In AVSC (json) syntax for defining avro schemas, there is no 'import' capability. So it seems there's no clear way to define a schema and reference it elsewhere. (I recognize AVDL supports import but the java parser doesn't yet allow for uuid types, though that is patched and will be fixed in 1.11)

I see a lot of answers to 'how to re-use schemas' that rely on using the avro maven plugin to define 'includes' which is great if you're using java, but I'm working in a polyglot environment.

I have toyed around with this syntax in an AVSC file which is working for me in maven/java but seems entirely undocumented:

[
  // ^ note: starts with a top-level array
  {
    // schema 1

    "type": "record",
    "namespace": "com.mycompany",
    "name": "Money",
    "fields": [
      {
        "name": "amount",
        "type": {
          "type": "bytes",
          "logicalType": "decimal",
          "scale": 2,
          "precision": 19
        }
      },
      {
        "name": "currency",
        "type": "string",
        "doc": "3-character ISO 4217 currency code"
      }
    ]
  },
  {
    // schema 2, references schema 1
    
    "type": "record",
    "namespace": "com.mycompany.budgeting"
    "name": "BudgetsModified",
    "fields": [
      {
        "name": "id",
        "type": {
          "type": "string",
          "logicalType": "uuid"
        }
      },
      {
        "name": "amount",
        // re-use
        "type": "com.mycompany.Money"
      }
    ]
  }
]

but is this actually supported or just a quirk of the maven avro plugin?

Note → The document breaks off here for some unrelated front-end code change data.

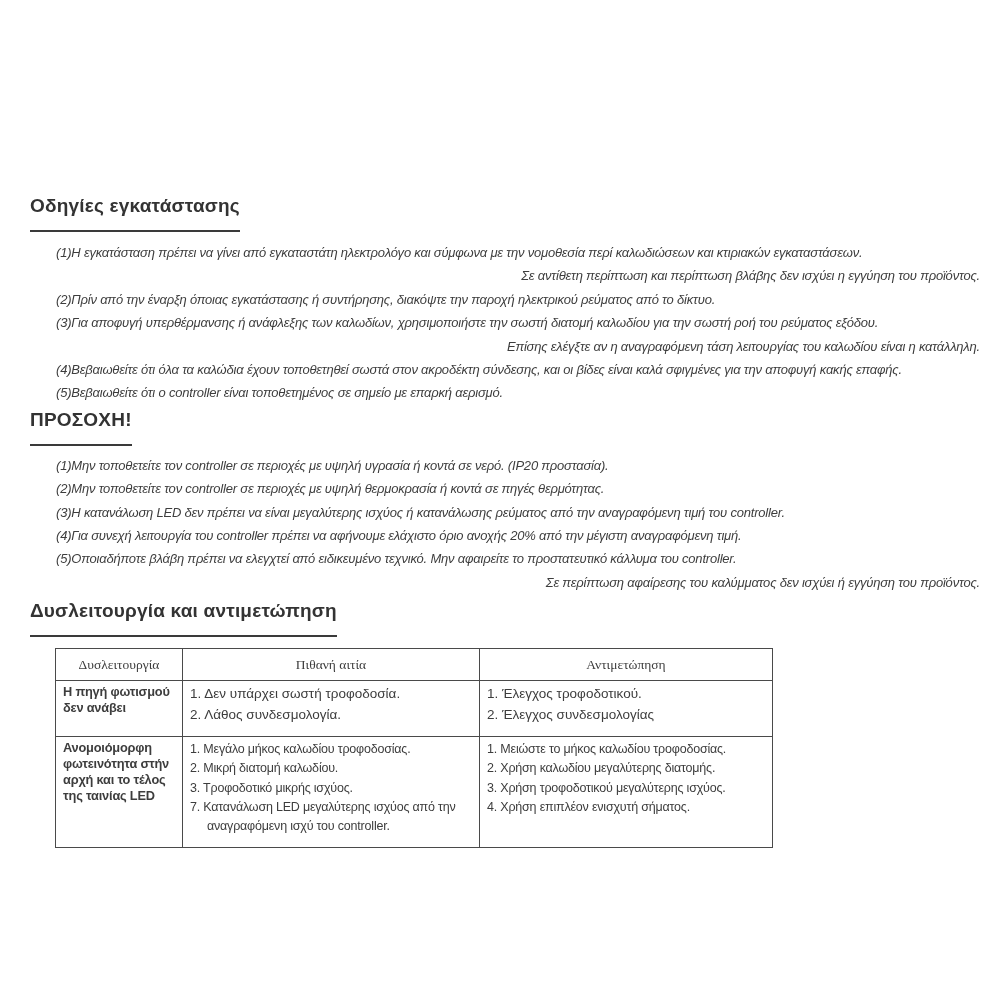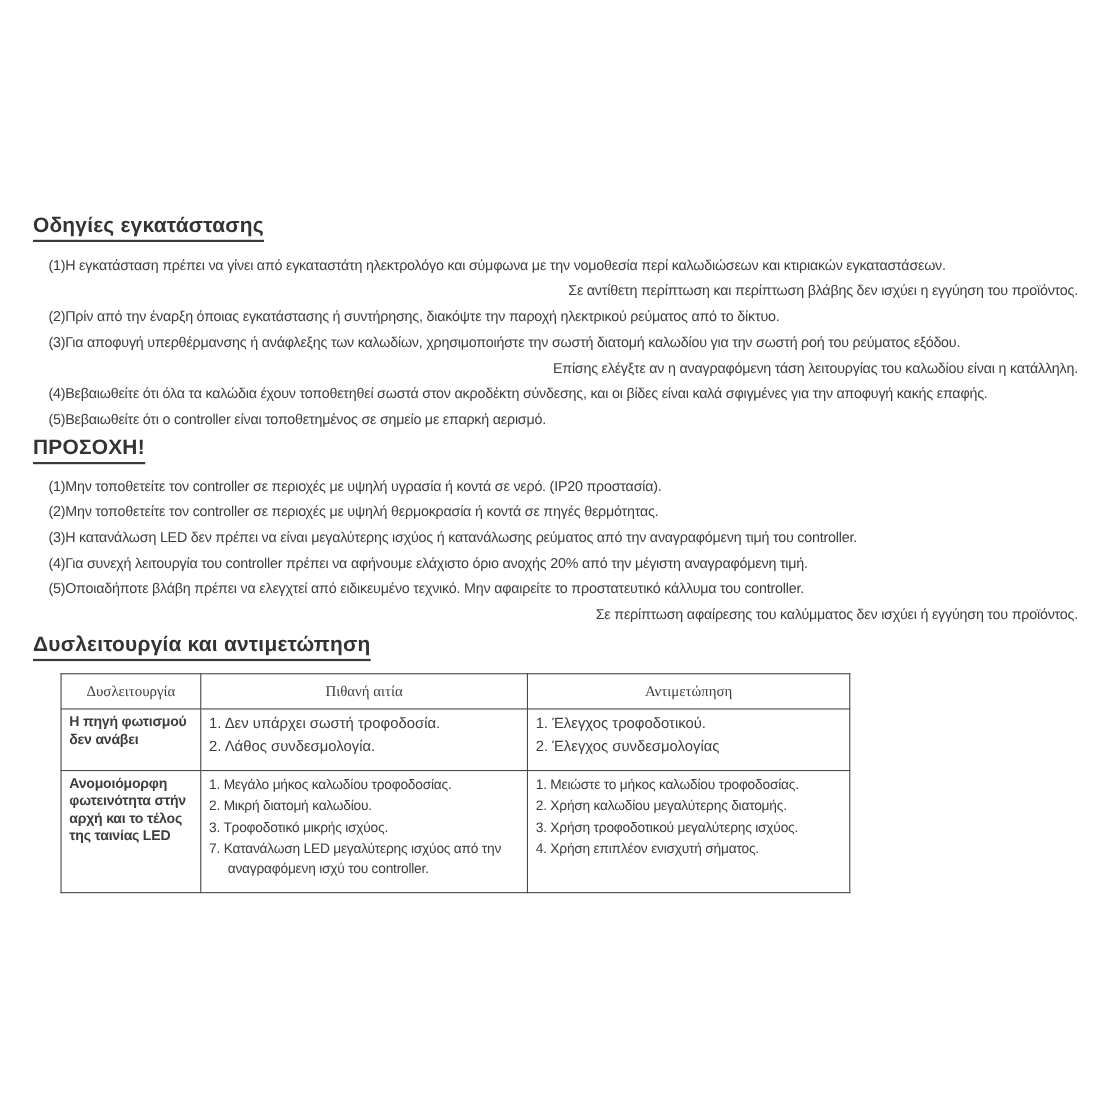--- a/index.html
+++ b/index.html
@@ -18,29 +18,30 @@
   }
   .content {
     padding: 196px 20px 0 30px;
   }
   .section-title {
     display: inline-block;
     font-size: 19px;
     font-weight: bold;
     letter-spacing: 0.2px;
     border-bottom: 2px solid #3a3a3a;
-    padding-bottom: 2px;
+    padding-bottom: 14px;
     line-height: 20px;
     color: #333333;
   }
   .t1 { margin-bottom: 9px; }
   .t2 { margin-top: 5px; margin-bottom: 8px; }
   .t3 { margin-top: 7px; margin-bottom: 11px; }
   .lines {
-    margin-left: 14px;
+    margin-left: 26px;
+    font-style: italic;
   }
   .line {
     font-size: 13px;
     letter-spacing: -0.2px;
     line-height: 23.4px;
     white-space: nowrap;
     color: #3d3d3d;
   }
   .line.cont {
     padding-left: 19px;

The problems I'm specifically looking to address:

  • must support java, python, and (ideally) typescript (so a maven-only solution is no good)
  • must support schema referencing/re-use -- I don't want to redefine a custom tuple like Money (a decimal with a currency) in every schema that requires it
  • must interoperate with Confluent Schema Registry

Solution

  • but is this actually supported or just a quirk of the maven avro plugin?

    This is a completely valid way of combining/referencing schemas. In fact, in the python fastavro library there is a load_schema API that originally would do basically just that; it would load all the schemas into a list (Avro Union) because that was a correct and easy way to solve the problem.

    As for must interoperate with Confluent Schema Registry, I don't know how the schema registry works and if it supports this type of unioned schema, but hopefully it should because the schema is valid.